Improve murmur2 to behave as JS on special chars #522

pedrobslisboa · 2024-11-13T18:26:23Z

Description

The murmur2 code doesn't fit well on special chars (#521)

   $ ./compare.sh 'content: "é"'
+  Hashes do not match
+  native: corivl
+  JavaScript: nawgoz
+  [1]
   $ ./compare.sh 'content: "®"'
+  Hashes do not match
+  native: 3084ue
+  JavaScript: ufik94
+  [1]
   $ ./compare.sh 'content: "😀"'
+  Hashes do not match
+  native: cqlzcw
+  JavaScript: 1u8rdd
+  [1]

How

There were some issues that without handling special char we didn't see before:

JS strings are UTF-16 encoded, so for chars, the max length is 2, but ocaml strings are UTF-8 encoded, meaning they use a variable length (1–4 bytes);
- Then I create the get_utf16_char_codes, and instead of handling with string on the murmur, we hold with a list of utf16 char codes.
The emotion murmur has trick cases, where it handles Int in some instances and Int32 in others. So, I changed to primary Int and used Int32 for some specific cases.

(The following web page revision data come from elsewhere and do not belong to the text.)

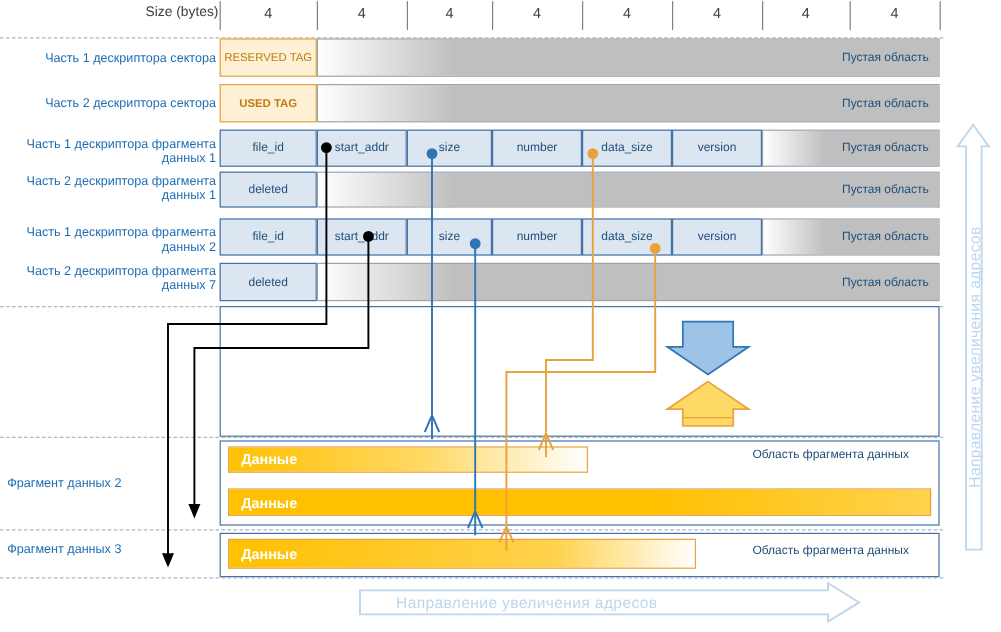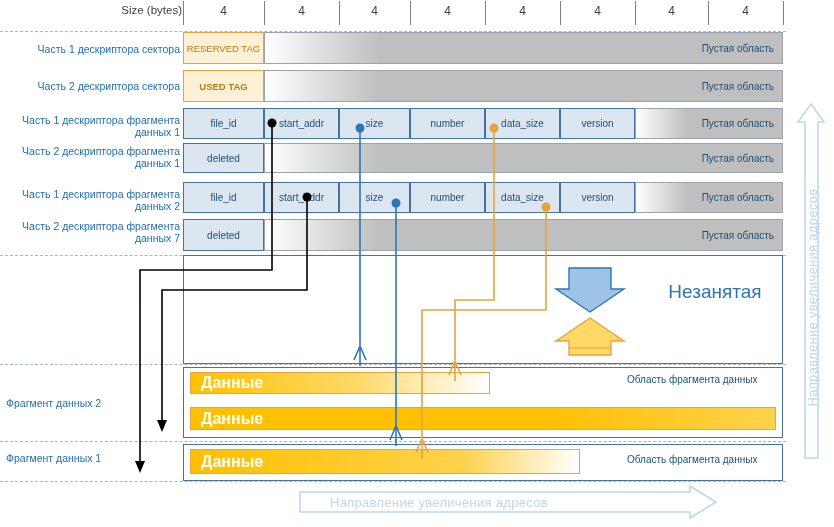"Незанятая" div { html: <div>Незанятая</div> -> none }
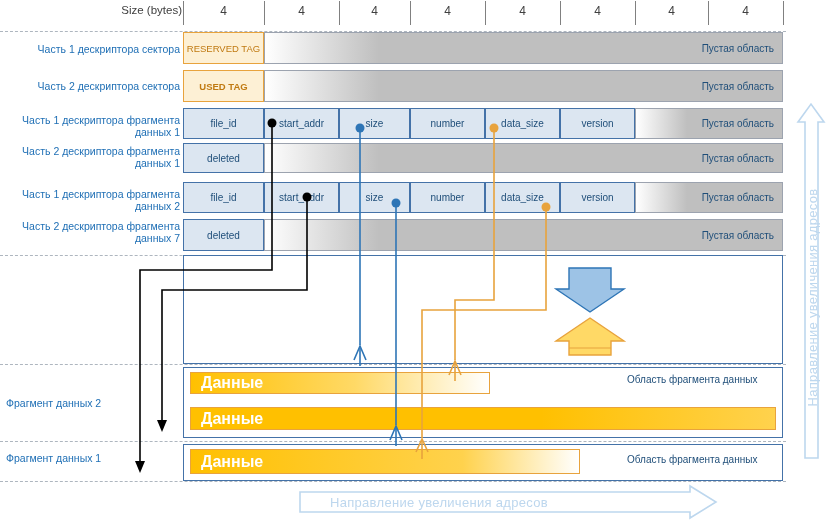"Данные" .data-bar { font-size: 16px -> 12px }
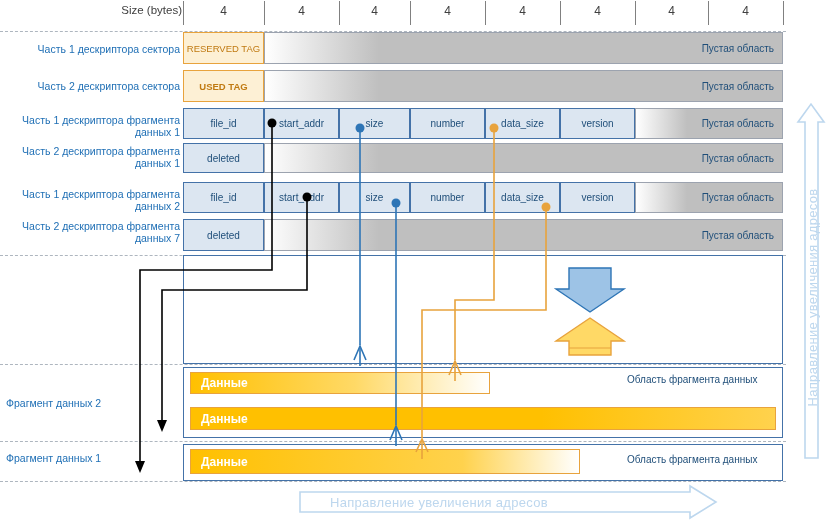"Фрагмент данных 1" div.rowlabel { text: 1 -> 3 }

It probably worth a blog post about Int and int32 on JS and utf-16

vercel · 2024-11-13T18:26:29Z

The latest updates on your projects. Learn more about Vercel for Git ↗︎

1 Skipped Deployment

Name	Status	Preview	Comments	Updated (UTC)
styled-ppx	⬜️ Ignored (Inspect)	Visit Preview		Nov 19, 2024 0:22am

jchavarri

This is very cool! ❤️ My only concern is if uutf lib is needed or this can be solved with OCaml stdlib.

jchavarri · 2024-11-14T07:19:38Z

packages/murmur2/dune

@@ -1,3 +1,4 @@
 (library
 (name murmur2)
+ (libraries uutf)


Do you know if it's possible to not add a dependency? Related: https://discuss.ocaml.org/t/decoding-many-unicode-strings-with-uutf/8910/2 and ocaml/ocaml#10710.

Relevant sentence:

And once you can afford 4.14, I suggest you ditch uutf for the Stdlib UTF decoders which do not allocate at all.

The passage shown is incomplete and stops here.